__TO DO__.
The job is to find each line in the entries holding the string "none" and copy that line.

EXERCISE DATA START

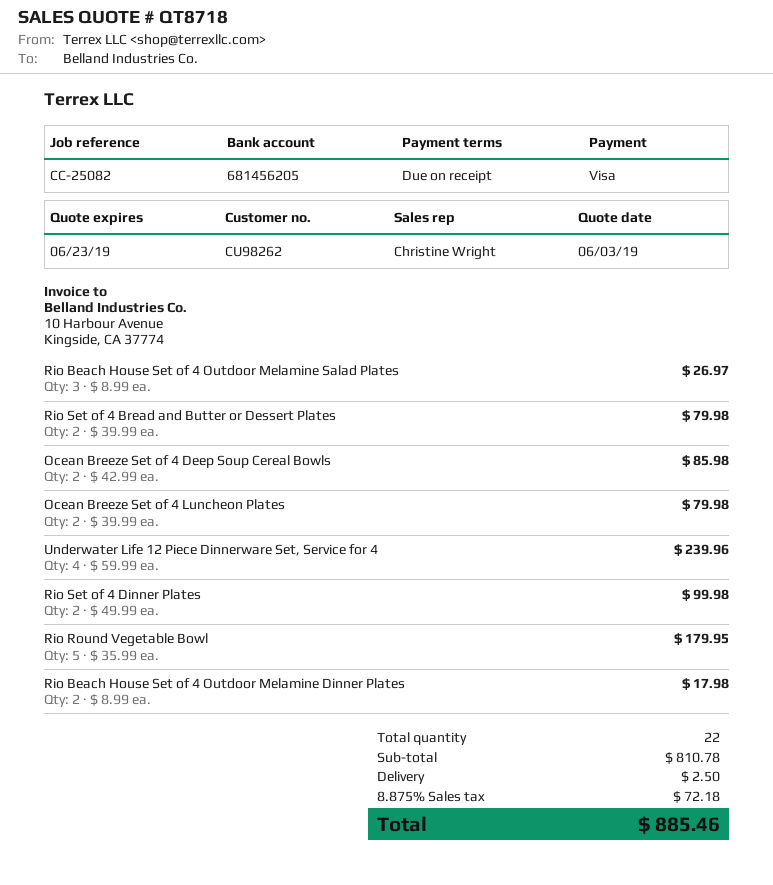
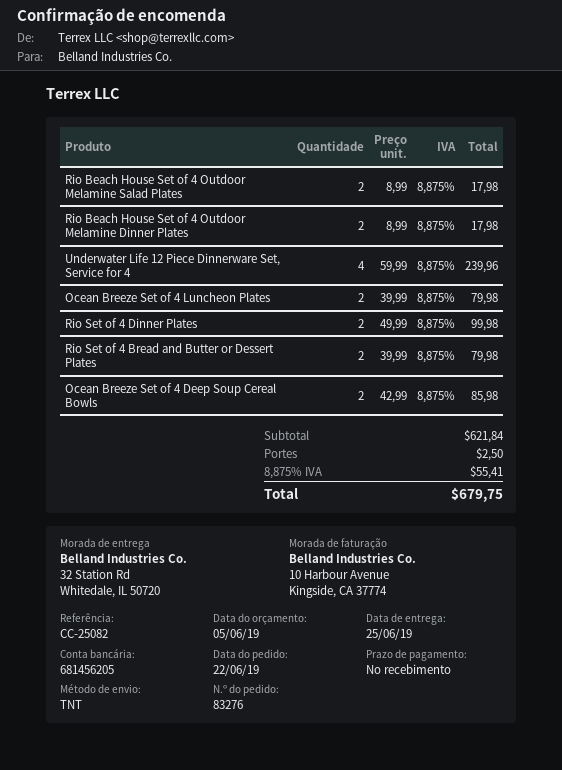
quote date: 2019-06-03 -> 2019-06-05
Rio Beach House Set of 4 Outdoor Melamine Salad Plates: 3 x 8.99 = 26.97 -> 2 x 8.99 = 17.98
Rio Round Vegetable Bowl: 5 x 35.99 = 179.95 -> none
subtotal: 810.78 -> 621.84
tax: 8.875% = 72.18 -> 8.875% = 55.41
total: 885.46 -> 679.75

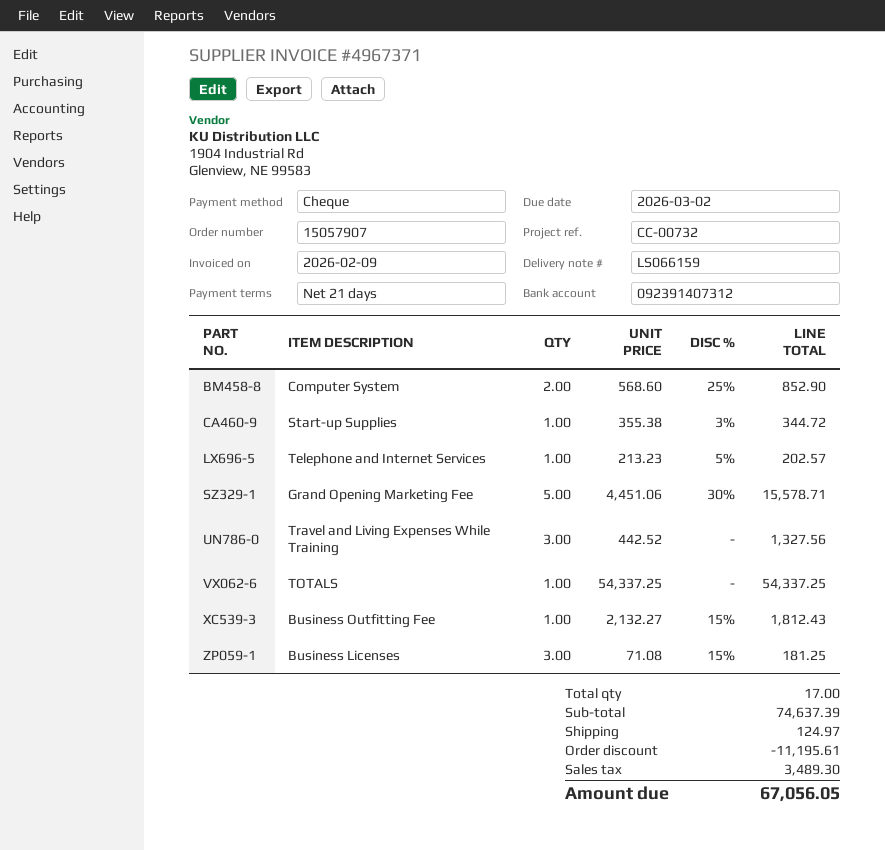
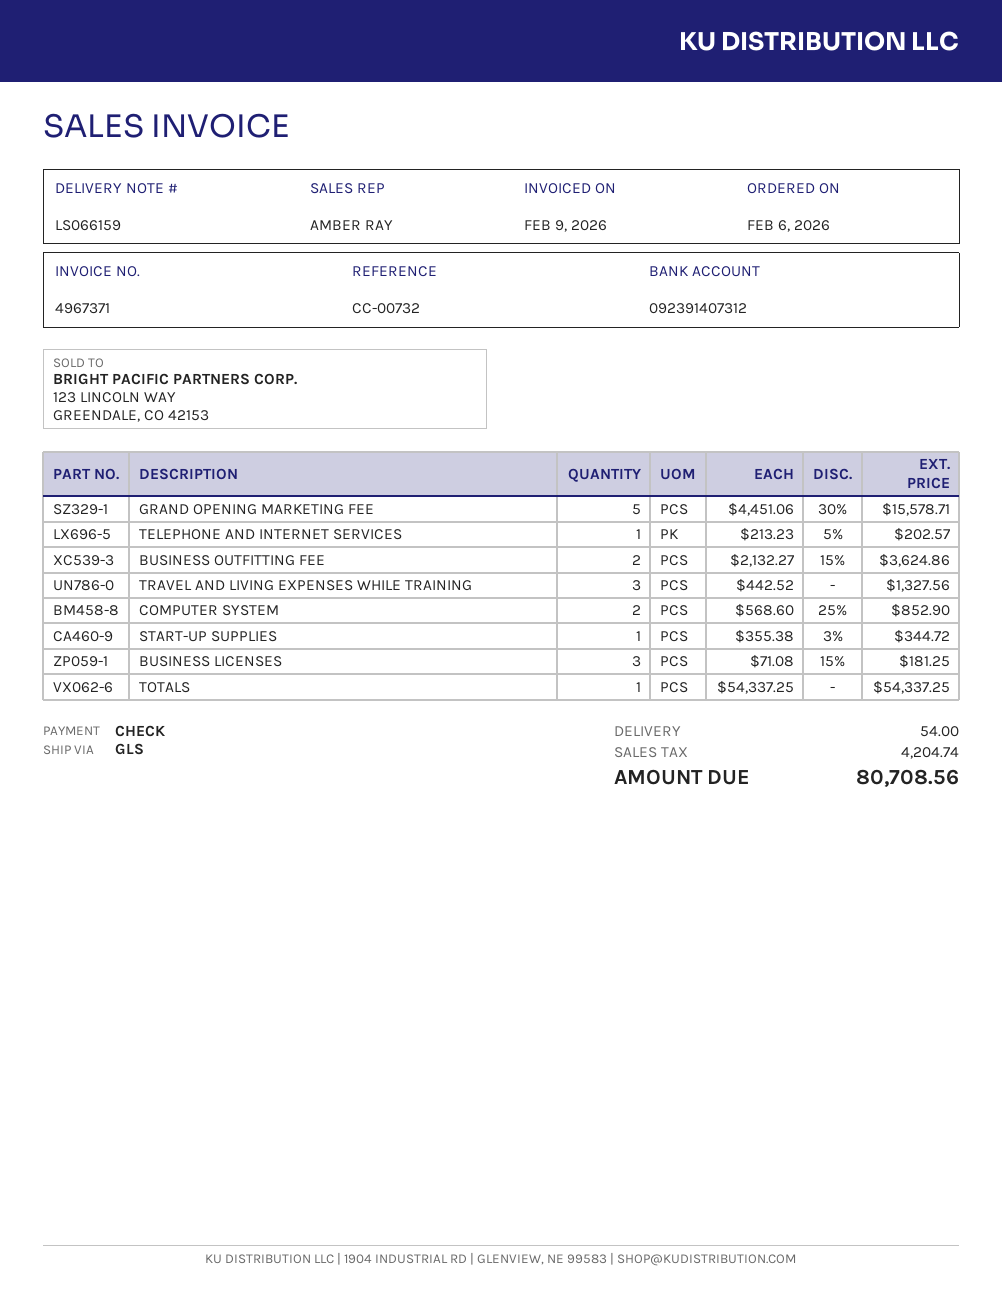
Business Outfitting Fee: 1 x 2132.27 - 15% = 1812.43 -> 2 x 2132.27 - 15% = 3624.86
discount: 11195.61 -> none
shipping: 124.97 -> 54.00
tax: 3489.30 -> 4204.74
total: 67056.05 -> 80708.56

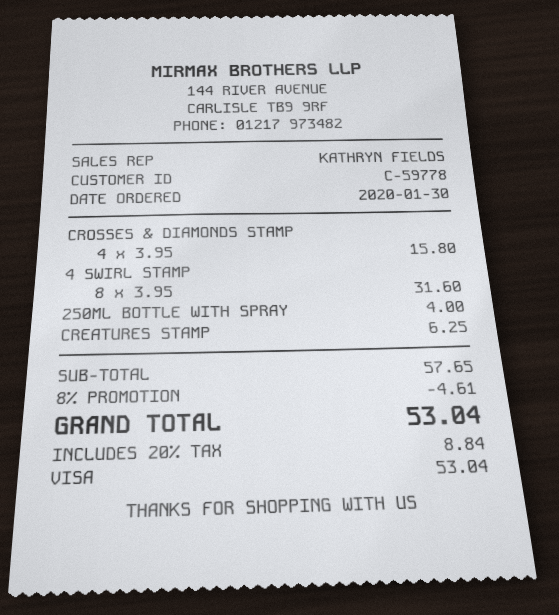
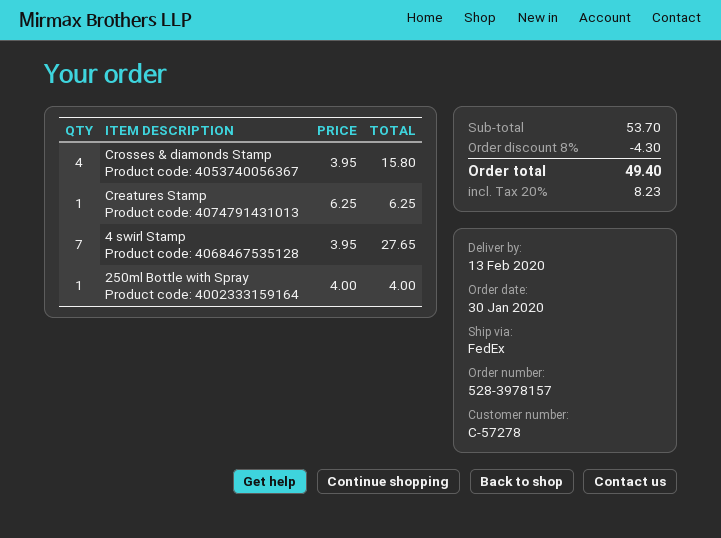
customer number: C-59778 -> C-57278
4 SWIRL STAMP: 8 x 3.95 = 31.60 -> 7 x 3.95 = 27.65
subtotal: 57.65 -> 53.70
discount: 8% = 4.61 -> 8% = 4.30
tax: 20% = 8.84 -> 20% = 8.23
total: 53.04 -> 49.40

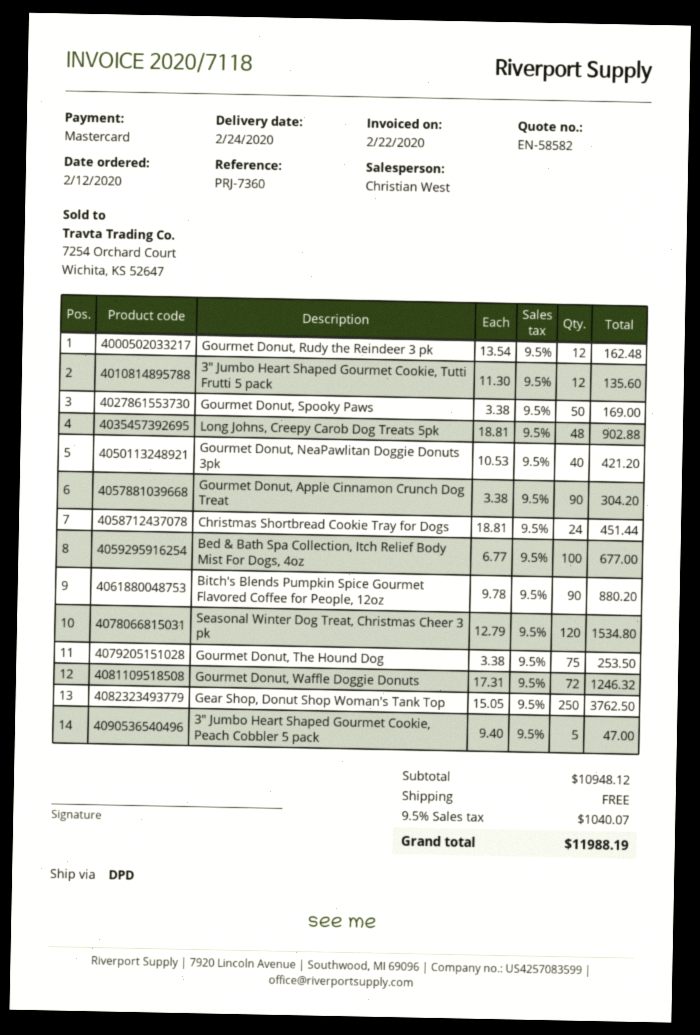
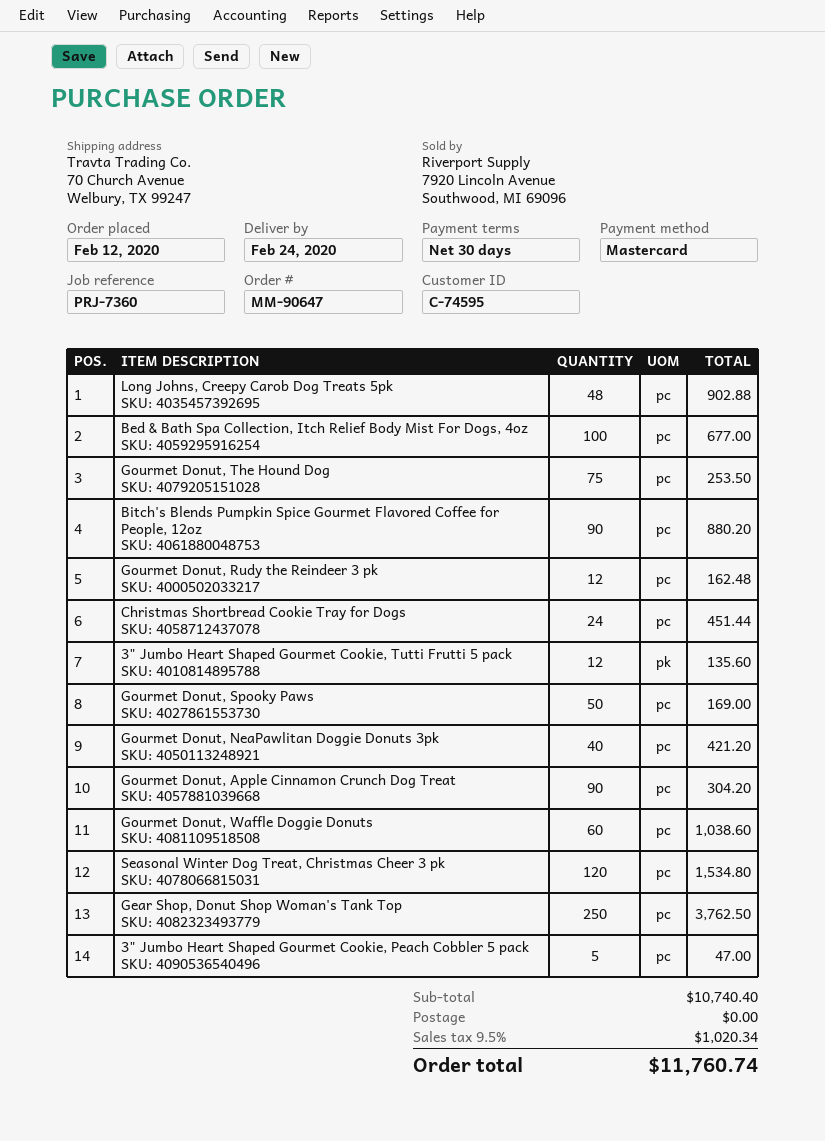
Gourmet Donut, Waffle Doggie Donuts: 72 for 1246.32 -> 60 for 1038.60
subtotal: 10948.12 -> 10740.40
tax: 9.5% = 1040.07 -> 9.5% = 1020.34
total: 11988.19 -> 11760.74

EXERCISE DATA END

__ANSWER BOX__.
Rio Round Vegetable Bowl: 5 x 35.99 = 179.95 -> none
discount: 11195.61 -> none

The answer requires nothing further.